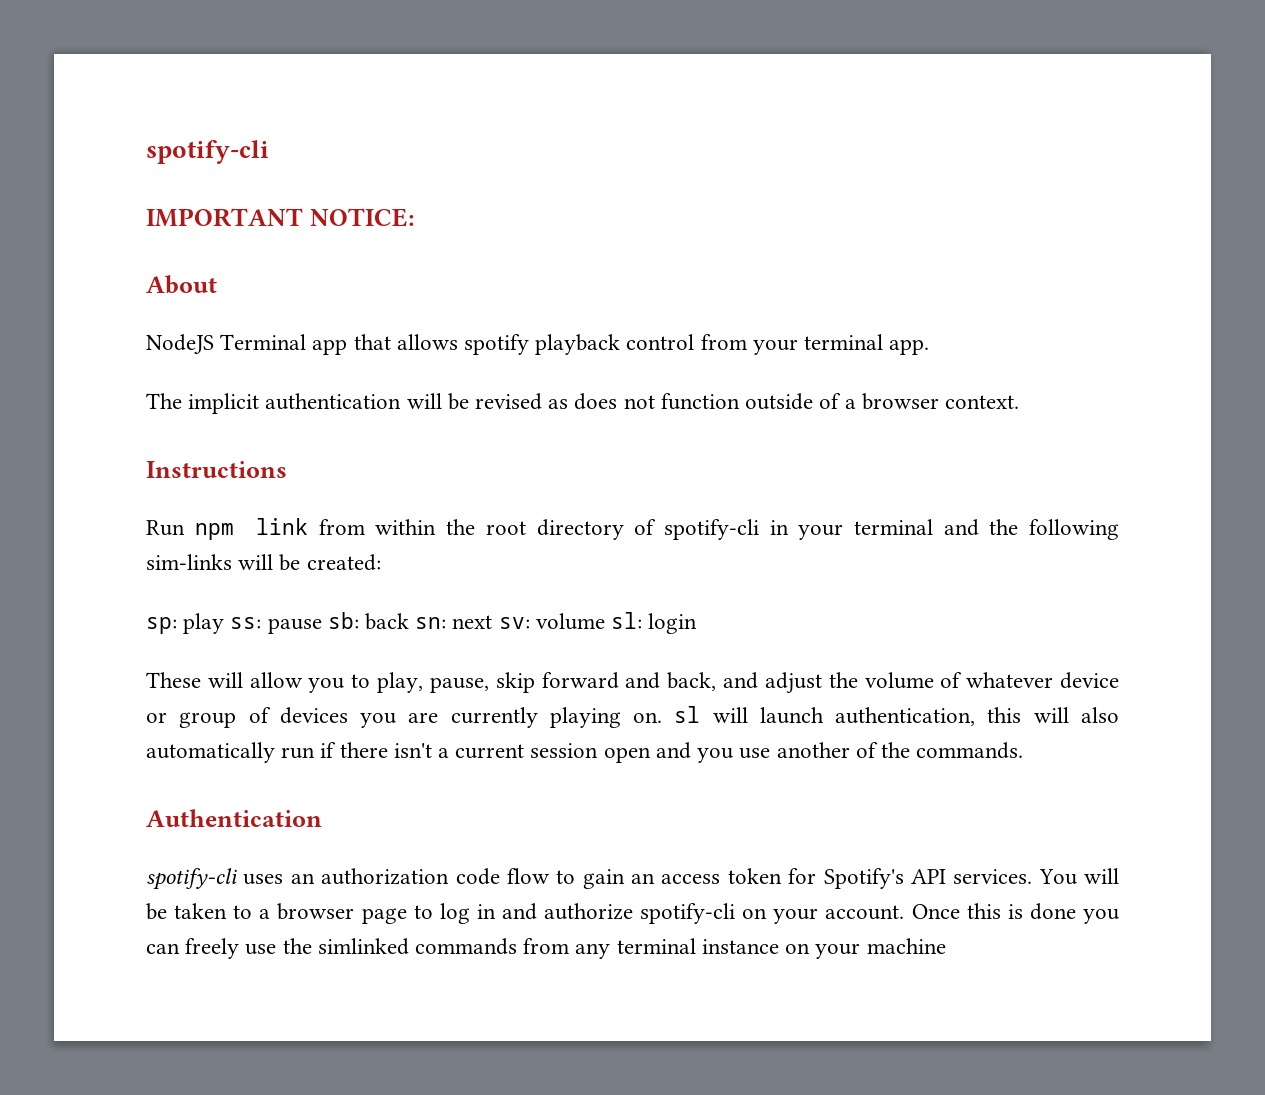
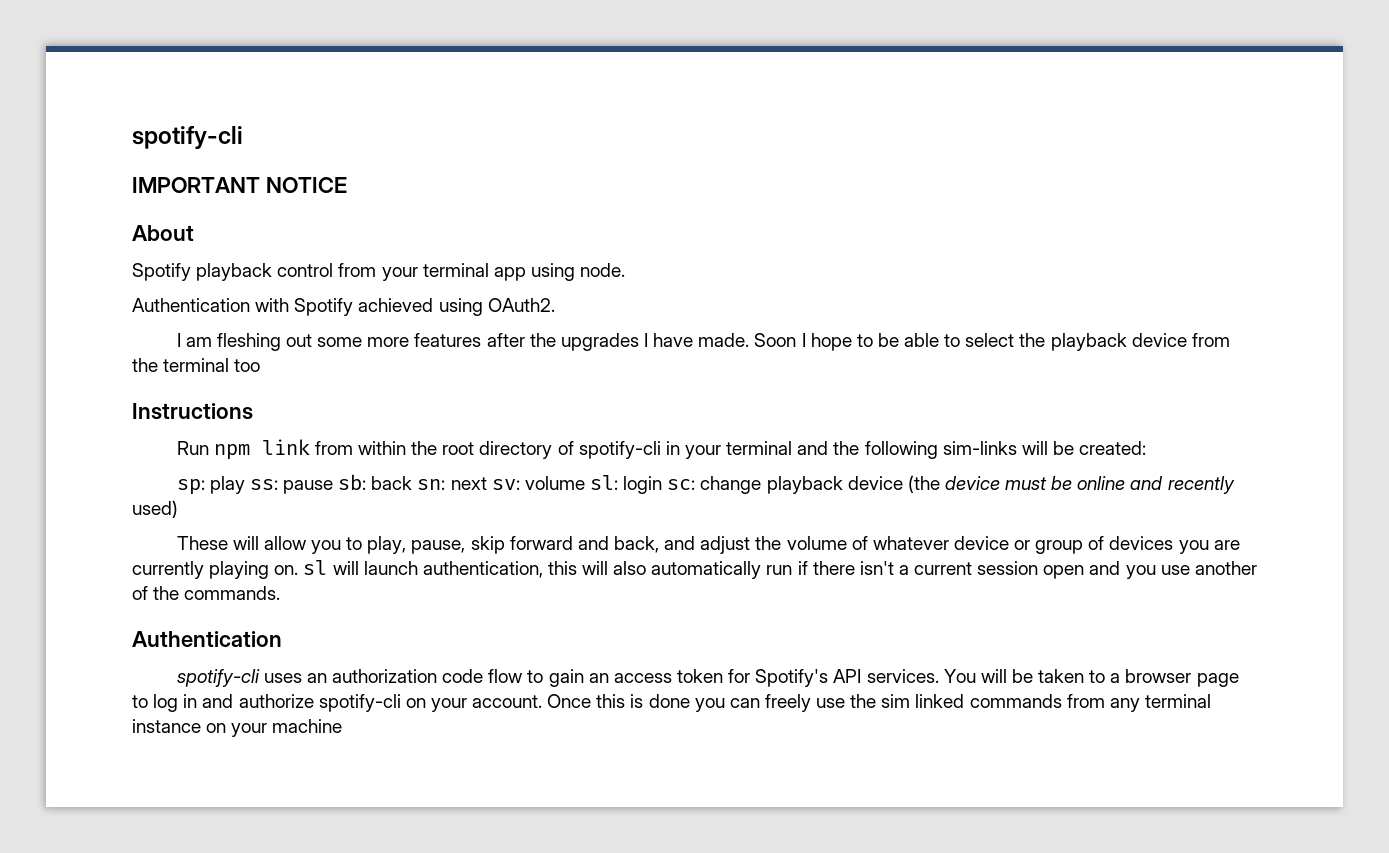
[309,208,415,227] NOTICE: -> [265,177,347,193] NOTICE
[146,334,530,355] NodeJS Terminal app that allows spotify -> [132,263,191,281] Spotify
[889,339,930,355] [146,393,1019,414] app. // The implicit authentication will be revised as does not function outside of a browser context. -> [493,263,626,281] [132,298,555,316] [176,333,1230,351] [132,358,261,372] app using node. // Authentication with Spotify achieved using OAuth2. // I am fleshing out some more features after the upgrades I have made. Soon I hope to be able to select the playback device from the terminal too
(698, 623) none -> [667,475,1235,494] [132,500,178,518] sc: change playback device (the device must be online and recently used)
[317,938,409,955] simlinked -> [881,694,965,708] sim linked

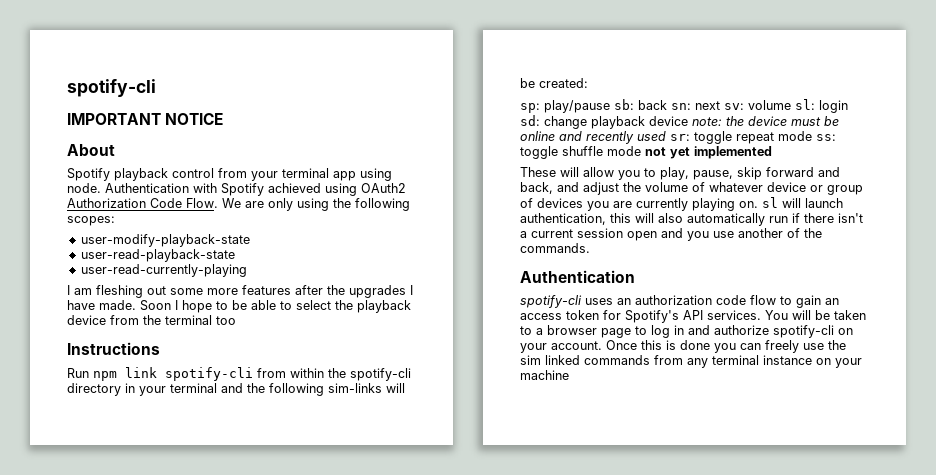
(626, 270) // -> (101, 188) none
[487,298,555,312] OAuth2. -> [361,183,406,193] [67,198,410,211] [67,216,115,226] [80,234,250,247] [80,249,235,262] [80,264,247,277] OAuth2 Authorization Code Flow. We are only using the following scopes: // user-modify-playback-state // user-read-playback-state // user-read-currently-playing
(310, 447) none -> [165,367,253,381] spotify-cli
[442,441,661,459] root directory of spotify-cli -> [350,368,411,381] [67,383,121,396] spotify-cli directory
[209,476,334,494] play ss: pause -> [544,100,610,113] play/pause
[667,479,696,490] sc: -> [520,115,540,126] sd:
[907,475,940,493] (the -> [692,116,744,126] note: the
[132,500,178,518] used) -> [637,131,836,144] [520,146,772,159] used sr: toggle repeat mode ss: toggle shuffle mode not yet implemented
##########
HOW TO COMPLETE THIS TASK: Output only the lines from the one holding "[442,441,661,459] root directory" through the last line above, exactly as they appear.

THE COMPLETED TASK:
[442,441,661,459] root directory of spotify-cli -> [350,368,411,381] [67,383,121,396] spotify-cli directory
[209,476,334,494] play ss: pause -> [544,100,610,113] play/pause
[667,479,696,490] sc: -> [520,115,540,126] sd:
[907,475,940,493] (the -> [692,116,744,126] note: the
[132,500,178,518] used) -> [637,131,836,144] [520,146,772,159] used sr: toggle repeat mode ss: toggle shuffle mode not yet implemented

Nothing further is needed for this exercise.